Pertama, pasar dapat menafsirkan intervensi BI sebagai bentuk fiscal dominance, yaitu situasi di mana kebijakan moneter terlalu tersubordinasi pada kepentingan fiskal. Hal ini berpotensi menimbulkan persepsi bahwa instrumen moneter tidak lagi independen, sehingga dapat menurunkan kepercayaan investor terhadap stabilitas jangka panjang perekonomian Indonesia. Independensi BI, yang merupakan pilar penting dalam menjaga stabilitas moneter, bisa terkikis di mata pelaku pasar global.

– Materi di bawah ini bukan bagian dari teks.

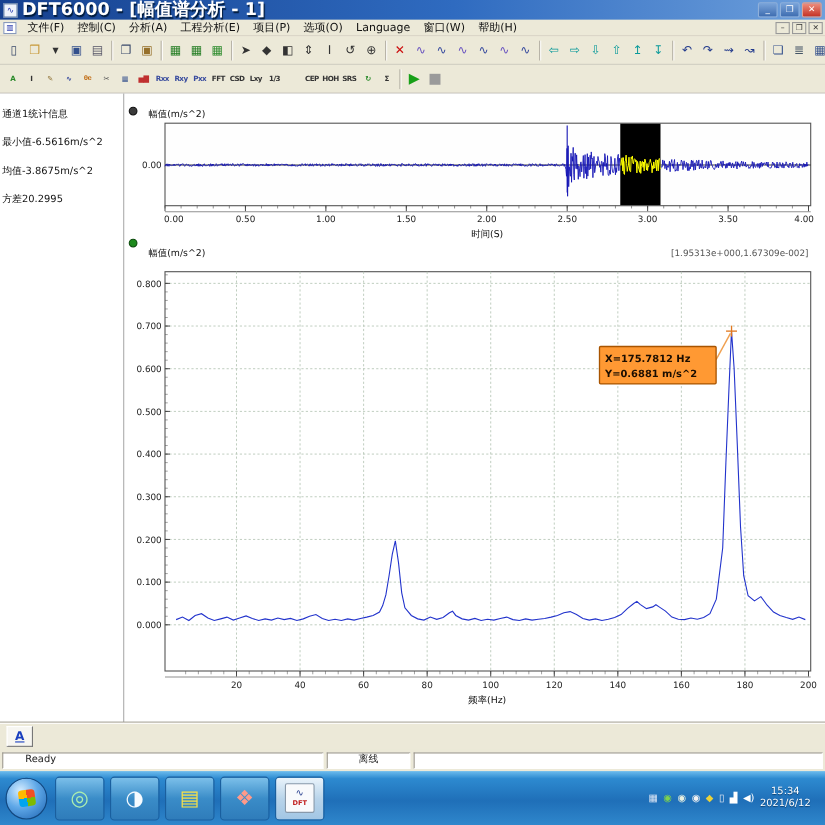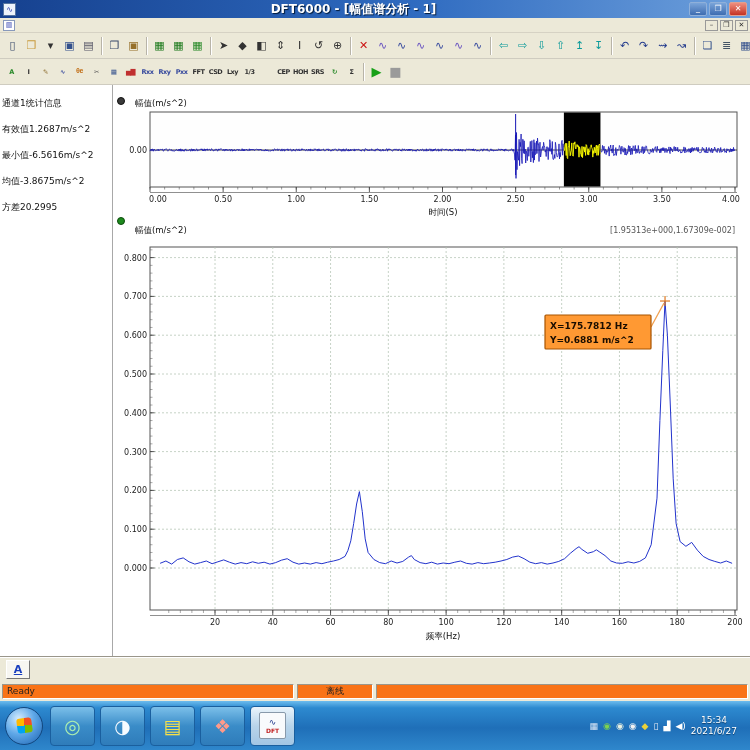--- a/index.html
+++ b/index.html
@@ -2,21 +2,21 @@
 <html><head>
 <meta charset="utf-8">
 <style>
   *{margin:0;padding:0;box-sizing:border-box;}
   html,body{width:750px;height:750px;overflow:hidden;}
   body{font-family:"DejaVu Sans","Liberation Sans",sans-serif;background:#ece9d8;}
   .screen{position:relative;width:750px;height:750px;background:#ece9d8;overflow:hidden;}
   
   .titlebar{height:18px;background:linear-gradient(90deg,#16418f 0%,#2f6bc0 55%,#6ea0dc 100%);display:flex;align-items:center;padding:0 3px;color:#fff;}
   .title-icon{width:13px;height:13px;background:#eef3fb;border:1px solid #56749f;margin-right:4px;font-size:8px;line-height:11px;text-align:center;color:#2233aa;}
-  .title-text{font-size:12px;font-weight:bold;flex:1;text-shadow:1px 1px 1px #001a3a;white-space:nowrap;text-align:center;}
+  .title-text{font-size:16px;font-weight:bold;flex:1;text-shadow:1px 1px 1px #001a3a;white-space:nowrap;}
   .win-btn{width:18px;height:14px;margin-left:2px;font-size:8px;line-height:12px;text-align:center;border:1px solid #8fb0da;background:linear-gradient(#7aa4d9,#3e6db1);color:#fff;border-radius:2px;}
   .win-btn.close{background:linear-gradient(#ef8f7f,#c43224);border-color:#e0a090;}
   
   .menubar{height:15px;background:#ece9d8;border-bottom:1px solid #d6d2c4;display:flex;align-items:center;font-size:10px;padding-left:2px;}
   .child-icon{width:12px;height:11px;border:1px solid #8899bb;background:#fff;margin:0 4px 0 1px;font-size:7px;color:#2233aa;line-height:9px;text-align:center;}
   .menu-items{display:flex;align-items:center;}
   .menu-item{padding:1px 6px;color:#111;white-space:nowrap;}
   .menu-spacer{flex:1;}
   .child-btn{width:13px;height:11px;border:1px solid #999;background:#ece9d8;font-size:7px;line-height:9px;text-align:center;margin-right:2px;color:#333;}
   
@@ -28,21 +28,21 @@
   
   .main{position:absolute;top:85px;left:0;width:750px;height:572px;display:flex;background:#a3a3a3;}
   .sidebar{width:113px;border-right:1px solid #a8a8a8;background:#fff;padding:12px 0 0 2px;}
   .stat-title{font-size:9px;color:#111;height:26px;}
   .stat-line{font-size:9px;color:#111;height:26px;white-space:nowrap;}
   .content{position:relative;flex:1;background:#fff;overflow:hidden;}
   
   .tabbar{position:absolute;top:657px;left:0;width:750px;height:24px;background:#ece9d8;border-top:1px solid #ffffff;box-shadow:0 -1px 0 #9a968a;display:flex;align-items:center;padding-left:6px;}
   .tab-a{width:24px;height:19px;background:#f7f6f1;border:1px solid;border-color:#fff #777 #777 #fff;color:#1a3fbf;font-weight:bold;font-size:11px;text-align:center;line-height:17px;text-decoration:underline;}
   .statusbar{position:absolute;top:681px;left:0;width:750px;height:20px;background:#ece9d8;display:flex;align-items:center;padding:2px 2px;gap:3px;font-size:9px;color:#222;}
-  .cell{border:1px solid;border-color:#9a968a #fff #fff #9a968a;height:15px;line-height:13px;padding:0 4px;background:#f97316;}
+  .cell{border:1px solid;border-color:#9a968a #fff #fff #9a968a;height:15px;line-height:13px;padding:0 20px;background:#ffffff;}
   .cell.ready{width:292px;}
   .cell.conn{width:76px;text-align:center;}
   .cell.rest{flex:1;}
   
   .taskbar{position:absolute;top:701px;left:0;width:750px;height:49px;background:linear-gradient(#6cbcee 0%,#2d8ad0 14%,#1f6fb8 55%,#2f87cc 100%);display:flex;align-items:center;padding:0 5px;}
   .start-orb{width:38px;height:38px;border-radius:50%;background:radial-gradient(circle at 35% 30%,#d4ecff,#5fa8e8 45%,#1c62b0);border:1px solid #12477f;display:flex;align-items:center;justify-content:center;margin-right:7px;flex:none;}
   .flag{width:15px;height:15px;border-radius:3px;background:conic-gradient(#f25022 0 90deg,#7fba00 0 180deg,#00a4ef 0 270deg,#ffb900 0);transform:rotate(-8deg);}
   .task-btn{width:45px;height:40px;margin-right:5px;border-radius:4px;border:1px solid #1a5f9e;background:linear-gradient(#7cc0ea,#3a8cc8 50%,#2f7cba);display:flex;align-items:center;justify-content:center;font-size:19px;flex:none;}
   .task-btn.active{background:linear-gradient(#eaf4fb,#b8d4ea 50%,#a2c6e4);}
   .dft-inner{width:27px;height:27px;background:#f8fafc;border:1px solid #8899aa;border-radius:2px;display:flex;flex-direction:column;align-items:center;justify-content:center;}
@@ -60,20 +60,31 @@
   <div class="titlebar">
     <div class="title-icon">∿</div>
     <div class="title-text">DFT6000 - [幅值谱分析 - 1]</div>
     <div class="win-btn">_</div>
     <div class="win-btn">❐</div>
     <div class="win-btn close">✕</div>
   </div>
 
   <div class="menubar">
     <div class="child-icon">▥</div>
+    <div class="menu-items" id="menu-items">
+        <div class="menu-item">文件(F)</div>
+        <div class="menu-item">控制(C)</div>
+        <div class="menu-item">分析(A)</div>
+        <div class="menu-item">工程分析(E)</div>
+        <div class="menu-item">项目(P)</div>
+        <div class="menu-item">选项(O)</div>
+        <div class="menu-item">Language</div>
+        <div class="menu-item">窗口(W)</div>
+        <div class="menu-item">帮助(H)</div>
+      </div>
     <div class="menu-spacer"></div>
     <div class="child-btn">–</div>
     <div class="child-btn">❐</div>
     <div class="child-btn">✕</div>
   </div>
 
   <div class="toolbar" id="toolbar-main">
       <div class="tb-btn" style="color: rgb(58, 74, 107);">▯</div>
       <div class="tb-btn" style="color: rgb(200, 154, 60);">❒</div>
       <div class="tb-btn" style="color: rgb(51, 51, 51);">▾</div>
@@ -143,21 +154,20 @@
       <div class="tb-btn small" style="color: rgb(51, 51, 51);">Σ</div>
       <div class="sep"></div>
       <div class="tb-btn run" style="color: rgb(24, 160, 24);">▶</div>
       <div class="tb-btn run" style="color: rgb(154, 154, 154);">■</div>
     </div>
 
   <div class="main">
     <div class="sidebar">
       <div class="stat-title">通道1统计信息</div>
       <div id="stat-lines">
-          <div class="stat-line">有效值1.2687m/s^2</div>
           <div class="stat-line">最小值-6.5616m/s^2</div>
           <div class="stat-line">均值-3.8675m/s^2</div>
           <div class="stat-line">方差20.2995</div>
         </div>
     </div>
     <div class="content">
       <svg id="time-chart" style="position:absolute;top:8px;left:0;width:637px;height:133px" viewBox="0 0 637 133">
           <g>
             <circle cx="8" cy="8" r="3.5" fill="#3a3a3a" stroke="#111" stroke-width="1"></circle>
             <text x="22" y="13" text-anchor="start" font-size="8.5" fill="#111" font-family="&quot;DejaVu Sans&quot;,sans-serif">幅值(m/s^2)</text>
@@ -459,17 +469,17 @@
         <div class="tray-icon" style="color: rgb(126, 210, 78);">◉</div>
         <div class="tray-icon" style="color: rgb(232, 240, 224);">◉</div>
         <div class="tray-icon" style="color: rgb(242, 242, 242);">◉</div>
         <div class="tray-icon" style="color: rgb(234, 210, 58);">◆</div>
         <div class="tray-icon" style="color: rgb(228, 233, 242);">▯</div>
         <div class="tray-icon" style="color: rgb(255, 255, 255);">▟</div>
         <div class="tray-icon" style="color: rgb(255, 255, 255);">◀)</div>
       </div>
     <div class="clock">
       <div>15:34</div>
-      <div>2021/6/27</div>
+      <div>2021/6/12</div>
     </div>
   </div>
 
 </div>
 
 </body></html>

Kedua, pembelian SBN dalam jumlah masif oleh BI memang mampu menjaga yield (imbal hasil) obligasi tetap terkendali, namun secara bersamaan mengurangi kedalaman pasar. Ini terjadi karena sebagian besar SBN terserap oleh bank sentral, bukan oleh investor swasta atau asing. Akibatnya, proses penentuan harga pasar (price discovery) menjadi kurang optimal, yang pada gilirannya dapat meningkatkan volatilitas ketika terjadi guncangan eksternal. Bahkan, kondisi ini bisa memicu potensi arus modal asing keluar yang lebih besar karena kekhawatiran investor global akan pasar yang kurang likuid.

Ketiga, injeksi likuiditas melalui pembelian SBN dalam jumlah besar berpotensi memperlonggar kondisi moneter secara keseluruhan, terutama jika tidak diimbangi dengan kebijakan sterilisasi yang memadai. Rizal menilai, jika fiskal terus ekspansif dan moneter terlalu akomodatif, tekanan inflasi maupun depresiasi rupiah bisa bergerak lebih cepat dan tidak terkendali. “Dengan kata lain, kebijakan ini memberi short-term gain [keuntungan jangka pendek] berupa ruang fiskal, tapi membawa long-term risk [risiko jangka panjang] pada kredibilitas moneter, kedalaman pasar, dan stabilitas harga,” simpul Rizal, menyoroti dilema kompleks antara dukungan fiskal dan menjaga stabilitas ekonomi makro.